Update README.md

4217294 verified 26 days ago

6.12 kB

	---
	tags:
	- reinforcement-learning
	- game-theory
	- colonel-blotto
	- neurips-2025
	- graph-neural-networks
	- preference-learning
	- llm-distillation
	- meta-learning
	license: mit
	---

	# Colonel Blotto: Graph-Based RL with LLM-Guided Preference Distillation

	![Status](https://img.shields.io/badge/status-trained-success)
	![Framework](https://img.shields.io/badge/framework-PyTorch-orange)
	![License](https://img.shields.io/badge/license-MIT-blue)

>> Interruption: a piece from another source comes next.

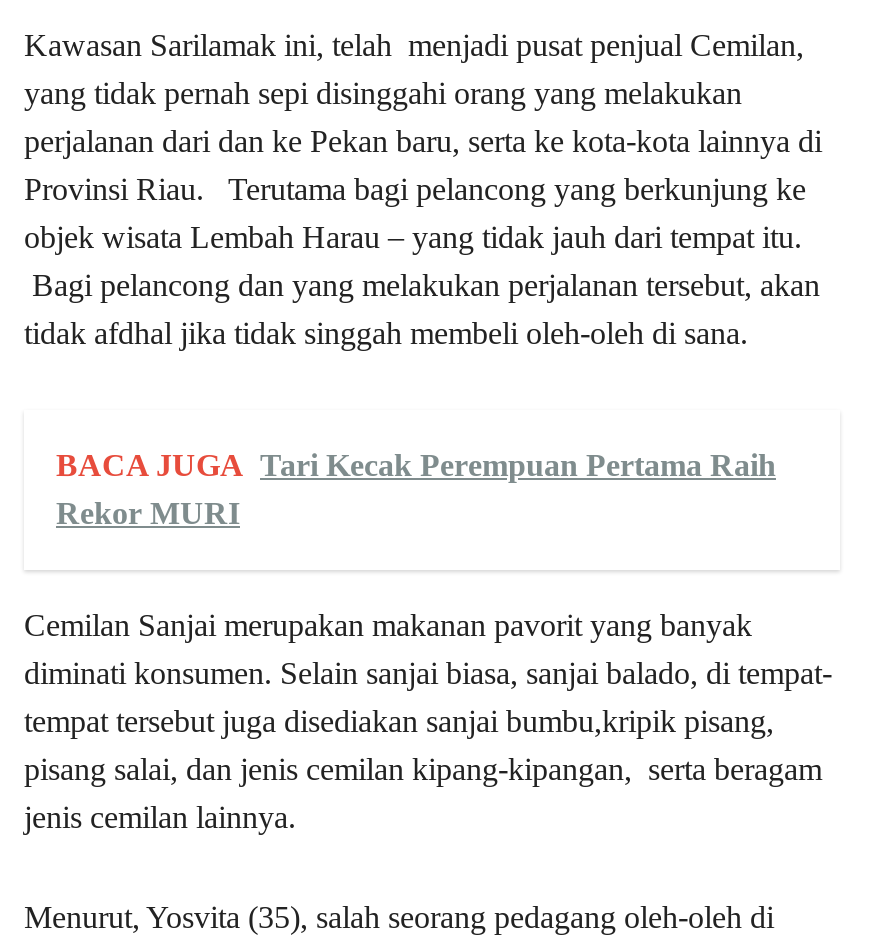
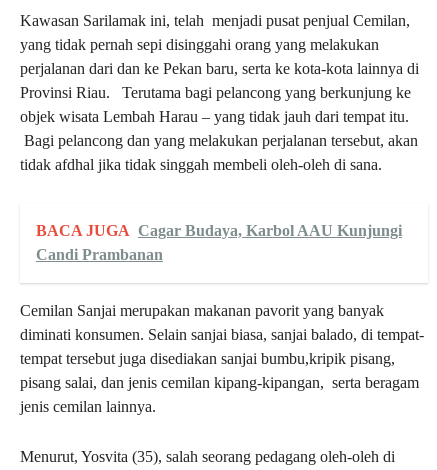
- BACA JUGA Tari Kecak Perempuan Pertama Raih
- Rekor MURI
+ BACA JUGA Cagar Budaya, Karbol AAU Kunjungi
+ Candi Prambanan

	This repository contains trained Colonel Blotto agents developed for the NeurIPS 2025 MindGames Workshop.
	The system integrates a compact graph-based reinforcement learning policy with LLM-guided preference learning and distillation, enabling improved strategic adaptation without increasing policy capacity.

	---

	## Overview

	The approach combines:

	- Graph Attention Networks for structured game-state encoding
	- Proximal Policy Optimization (PPO) as the core learning algorithm
	- FiLM-based opponent adaptation for fast response to opponent behavior
	- Rollout-grounded preference learning using two large language models
	- Supervised fine tuning (SFT) and Direct Preference Optimization (DPO) for teacher alignment
	- Knowledge distillation from the aligned teacher into an efficient policy

	The goal is not to replace RL with language models, but to inject strategic priors learned by LLMs back into a lightweight, fast policy suitable for competitive play.

	---

	## Game Configuration

	- Game: Colonel Blotto
	- Battlefields: 3
	- Units per round: 20
	- Rounds per game: 5
	- Action space size: 231 valid allocations
	- Evaluation protocol: Fixed scripted and adaptive opponent pool

	---

	## Policy Architecture

	### Graph-Based State Encoder
	- Heterogeneous graph with 25–40 nodes
	- Node types include:
	- Battlefield nodes
	- Recent round summary nodes
	- Global state node
	- Node feature dimension: 32
	- Encoder:
	- 3 Graph Attention layers
	- 6 attention heads
	- Hidden size 192

	### Opponent Modeling and Adaptation
	- Opponent history encoded via a lightweight MLP
	- FiLM adaptation layers modulate policy activations based on opponent embedding
	- Enables rapid adjustment to non-stationary strategies

	### Action Head
	- Portfolio-based action head with 6 latent strategies
	- Strategies mixed via learned attention
	- Total policy parameters: ~6.8M

	---

	## Training Pipeline

	Training follows a multi-stage curriculum:

	1. Graph PPO Pretraining
	- PPO with clip ratio 0.2
	- Discount factor γ = 0.99
	- GAE λ = 0.95
	- Trained against a diverse scripted opponent pool

	2. Preference Generation via Rollouts
	- ~800 intermediate states sampled
	- Candidate actions proposed by:
	- Llama 3.1 Instruct
	- Qwen 2.5 Instruct
	- Each proposal evaluated with 4 stochastic rollouts
	- Higher-return actions labeled preferred
	- ~2,300 preference pairs generated

	3. Teacher Alignment
	- Supervised Fine Tuning on chosen actions
	- Direct Preference Optimization using frozen reference model

	4. Policy Distillation
	- Aligned teacher generates state-to-action labels
	- Graph policy trained via cross-entropy imitation

	5. Final PPO Refinement
	- PPO resumes using environment rewards
	- Stabilizes behavior after distillation

	---

	## Evaluation Results

	Evaluation uses 1,000 games against a mixture of scripted and adaptive opponents.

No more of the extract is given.